She’d done her part according to their agreement. The baby was born, healthy and the child was set for life with a billionaire father who wanted him badly enough to seek out an unusual surrogacy agreement and who had the means to take care of him. What more could Desmond Pierce possibly expect from her? Did he want to slice off a piece of her soul when he took her baby away for the second time?
“That’s too much to ask,” she whispered even as her breasts tingled at the suggestion. They’d grown hard and heavy the moment the baby had entered the room crying. It was simple physiology and she’d known she’d have to let her milk dry up. Had been prepared for it.
What she had not been prepared for was the request to use it to feed her son.
Desmond’s brows came together. “You’re concerned about your figure?”
That shouldn’t have been so funny. “Yeah, I’m entering the Miss USA pageant next week and how I’ll look in a bikini is definitely my biggest objection.”
“That’s sarcasm, right?”
The fact that he had to ask struck her oddly, but before she could comment, he stuck the baby right into her arms. Against her will, her muscles shifted, cradling the baby to her bosom, and she was lost. As he must have known. As the nurse had known.
She shouldn’t be holding the baby, but she was, and it was too late to stop the thunder of her pulse as it pumped awe and love and duty and shock straight to her heart.
My son.
He still cried, his face rooting against her breast, and it was clear what he wanted. She just hadn’t realized how deeply her desire to give it to him would ultimately go.
“There’s a clause in the custody agreement about the baby’s medical needs,” Desmond reminded her. “You’re on the hook for eighteen years if he needs you for medical reasons.”
“Yeah, but I thought that would only be invoked if he needed a kidney or something,” she blurted as the baby’s little fingers worked blindly against her chest. “Not breast-feeding.”
She couldn’t. Judging by how badly she wanted to, if she did this, it would be so much harder to walk away. It wasn’t fair of Desmond to ask. She was supposed to go back to Portland, register for school. Become a doctor like she’d dreamed about for over a decade. That’s how she’d help people. This evisceration Desmond Pierce wanted to perform wasn’t part of the plan.
“He might still need a kidney, too.” Desmond shrugged. “Such is the nature of sharing DNA with another human.”

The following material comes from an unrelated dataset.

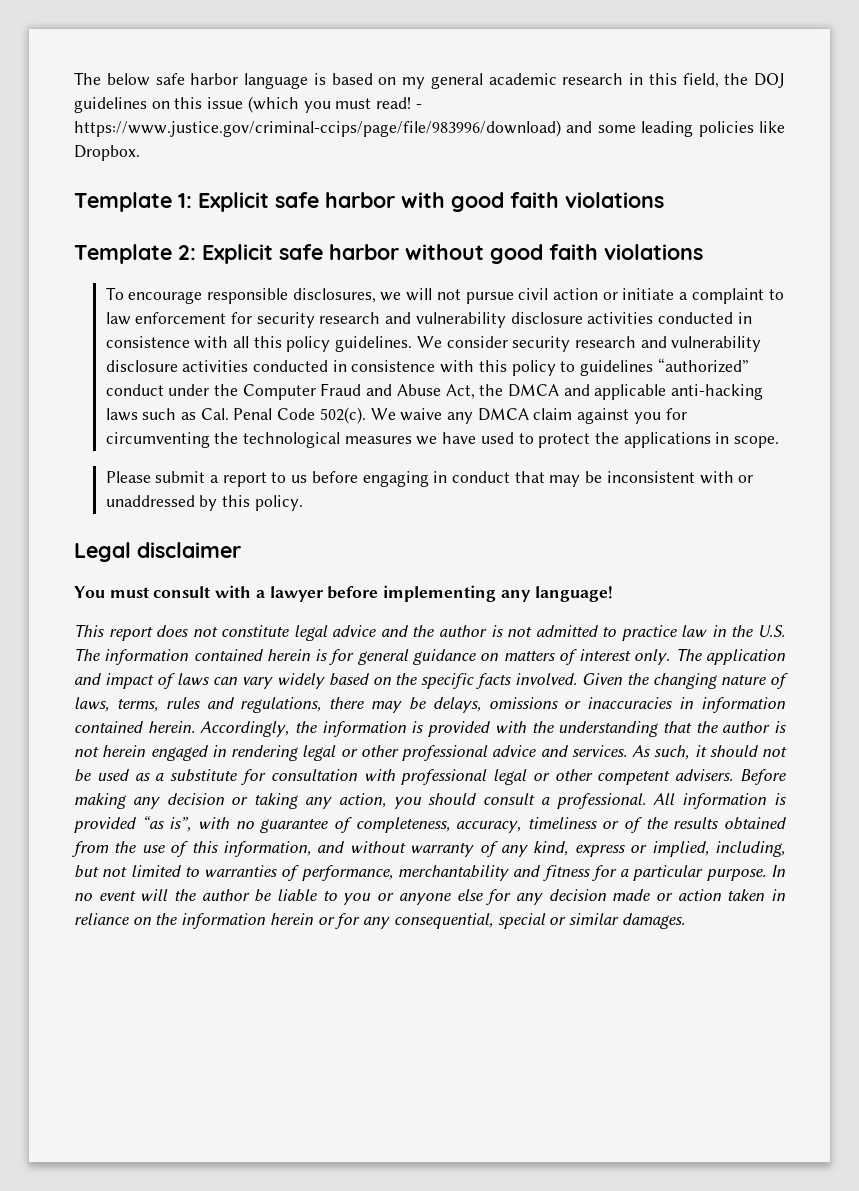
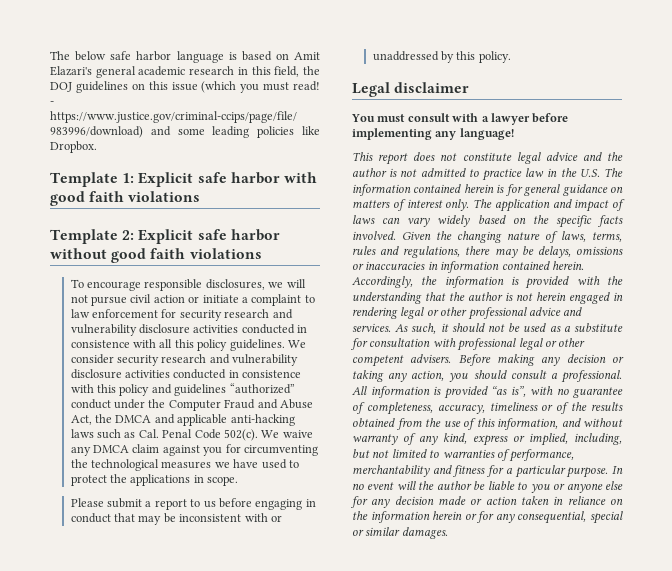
[402,77,425,89] my -> [294,52,320,60] [50,66,92,76] Amit Elazari's
[560,361,576,372] to -> [151,384,172,394] and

Did he really not get the emotional quandary she was in? All of this must be so easy for him. After all, he was man, and rich besides—all he had to do was snap his fingers to make the world do his bidding. “You know breast-feeding isn’t a one-time thing, right? You have to repeat it.”
In the tight-knit community her parents belonged to, they raised babies as a village. She’d watched mothers commit to being a baby’s sole food source twenty-four hours a day for months. Some women had trouble with breast-feeding. He acted like she could just pop out a breast and everything would be peachy.
“Yes, but once we find an alternative, you can walk away. Until then, our agreement means you have a commitment to his medical needs.” He crossed his arms. “There is literally nothing I would not do to help my child. He needs you. Three months, at least. You can live with me, have your own room. Use a breast pump if you like. You want extra compensation added to the settlement? Name your price.”
As if she could put a price on the maternal instincts that warred with her conviction that whatever decision she made here would have lasting impacts that neither of them could foresee. “I don’t want extra compensation! I want—”
Nothing except what he’d already promised her. A divorce settlement that would pay for medical school and the knowledge that she’d helped him create the family he wanted. It felt so cold all at once. But what was she supposed to do instead? She rarely dated, not after three years with a ho-hum high school boyfriend and a pregnancy scare at nineteen, which was why she refused to go out with one of the men her parents were constantly throwing at her. Dating wasn’t worth the possibility of an accidental pregnancy.
She couldn’t be a mom and a doctor. Both required commitment, an exhaustive number of hours. So she’d chosen long ago which path worked for her. Because she was selfish, according to her mother, throwing away her parents’ teaching about natural remedies as if their beliefs didn’t matter.
So here was her chance to be unselfish for once. She could breast-feed for three months, wean the baby as he grew out of his formula allergy and go back to Portland for the spring semester. It was only a small addition to what had already been a year-long delay.
She’d wanted to experience pregnancy to better empathize with her patients. Why not experience breast-feeding for the same reason? She could use a pump if the baby had trouble latching on, just like any new mother. No one had to know that it was going to kill her to give up the baby a second time after she’d fallen the rest of the way in love with him.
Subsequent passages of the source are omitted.